Others have claimed that the amount of information depends only on the number of letters; that if you add random letters, instead of creating typographical errors, you increase the information. But not in the book they wrote! Neither does sprinkling ink here and there on a blank page produce meaningful information. Sprinkling ink on a page of writing is even worse. The more ink is sprinkled, the more information is covered up. Random ink blots obliterate information, they don't add any. Those who claim the contrary confuse static with message in a desperate attempt to save their atheistic faith.

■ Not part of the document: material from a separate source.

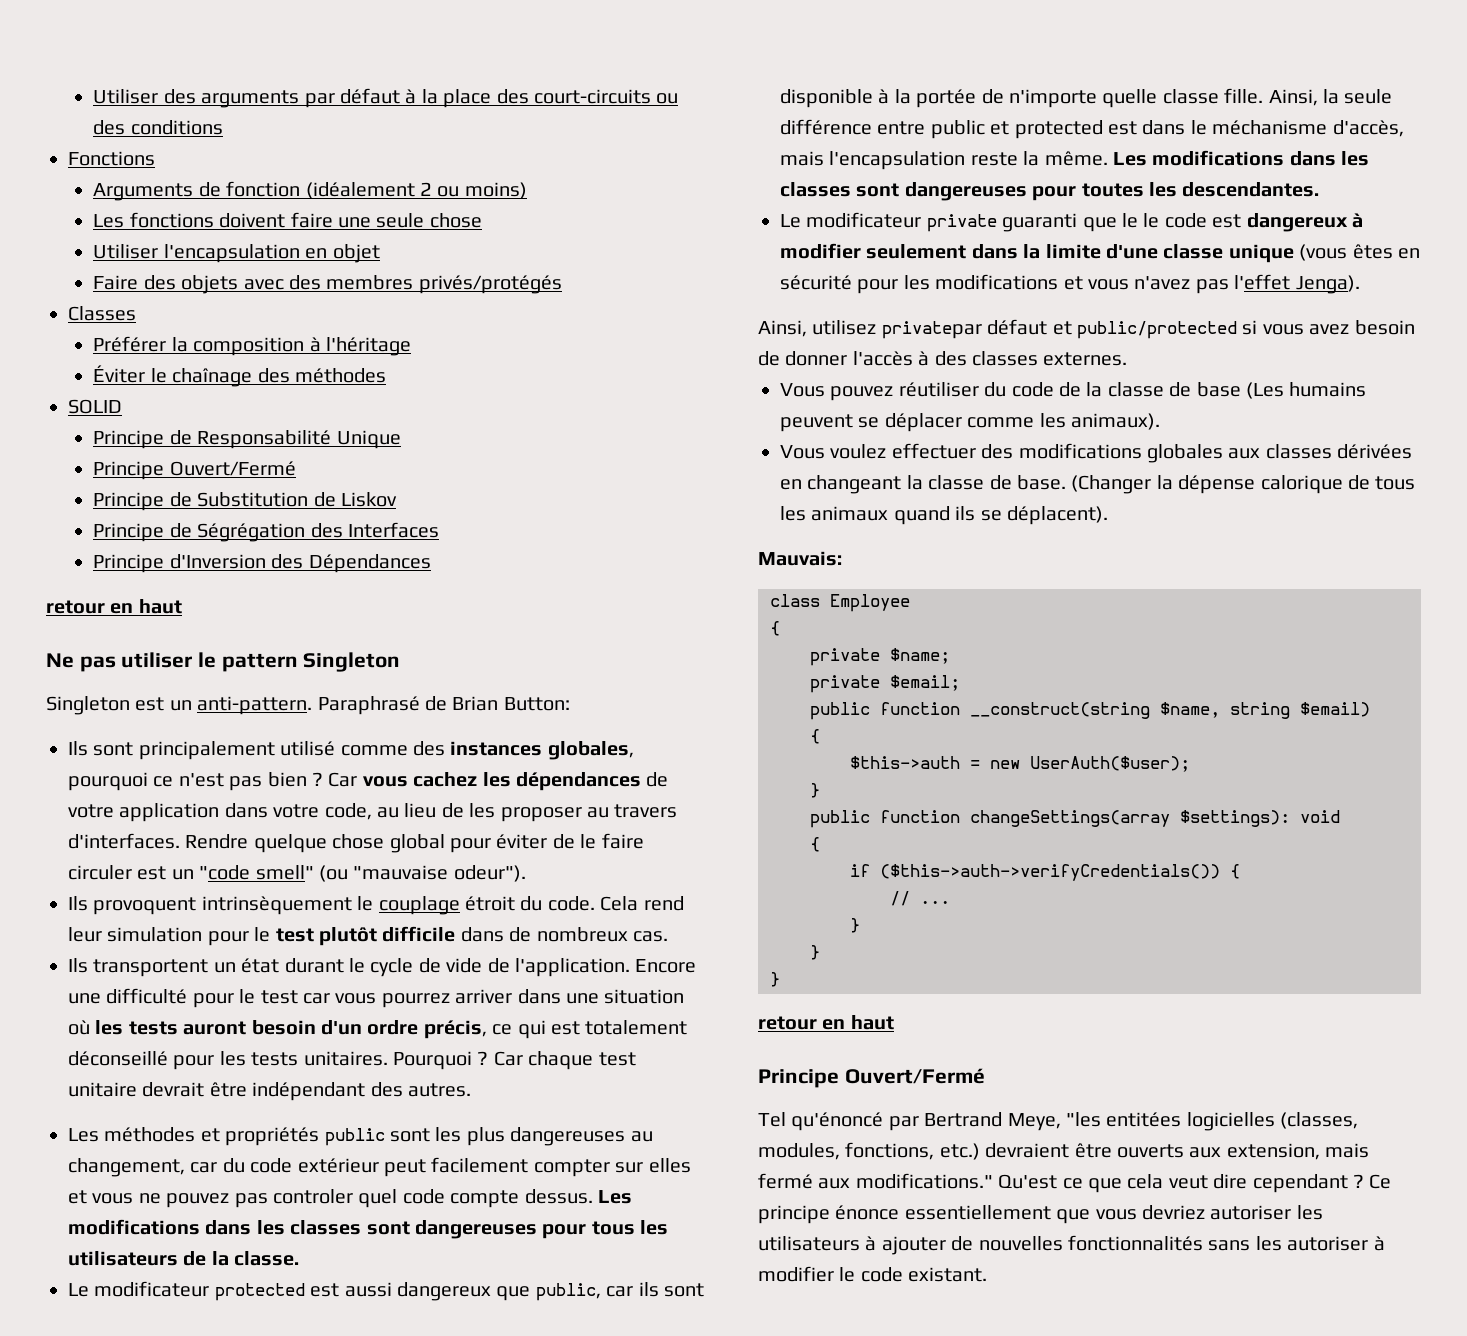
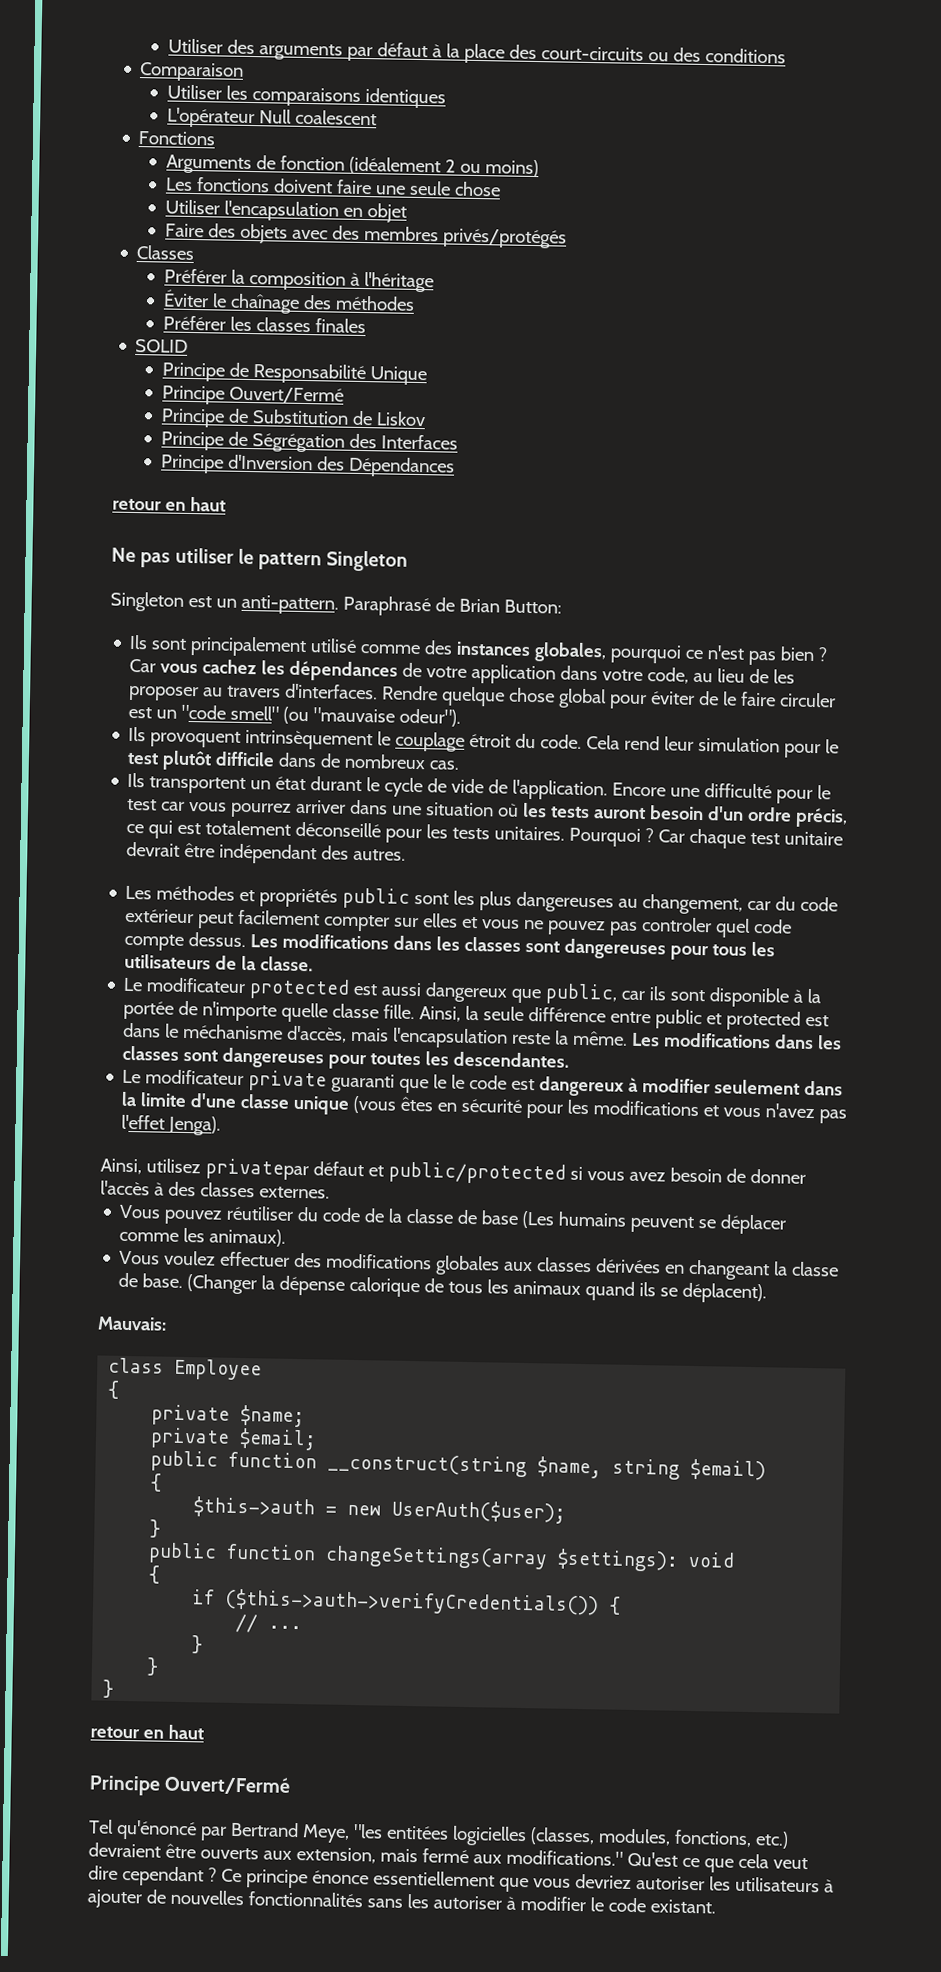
(223, 127) none -> [139,62,245,82] [166,84,446,109] [166,107,377,129] // Comparaison // Utiliser les comparaisons identiques // L'opérateur Null coalescent
(386, 375) none -> [162,315,366,334] // Préférer les classes finales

Only minds compose information

Scientists with the SETI institute are using huge radio telescopes to search for messages from intelligent beings out in space. (The letters "SETI" mean Search for ExtraTerrestrial Intelligence.) They correctly state that intelligent messages are created only by intelligent beings. The first step in their search is to separate between static and message. So far all they have found is static, but if they find a message from space, they will have shown that there are intelligent beings out there somewhere. If exceptions existed, and intelligent messages could be sent out without any intelligence involved, their whole search would be meaningless.

Dr. Charles Thaxton writes:

"If the inference for an intelligent cause for DNA (and for life too, if DNA is truly necessary for life) is in error, than we would likewise be in error to infer the presence of extraterrestrial intelligence upon receipt of intelligible radio messages from deep space. More important, our knowledge of past civilizations provided by archaeologists would be in jeopardy. These supposed 'Artifacts' might be, after all, the result of unknown natural causes. Cave paintings, for example…may not be the result of early humans.…Indeed, excavated ancient libraries could not be trusted to contain the works of intelligent men and women."7

The evidence that an intelligent Creator invented DNA is reinforced by the fact that its information packaging system has been miniaturized to the greatest extent possible.8 This is true not only of human DNA, but also of that in "primitive" cells.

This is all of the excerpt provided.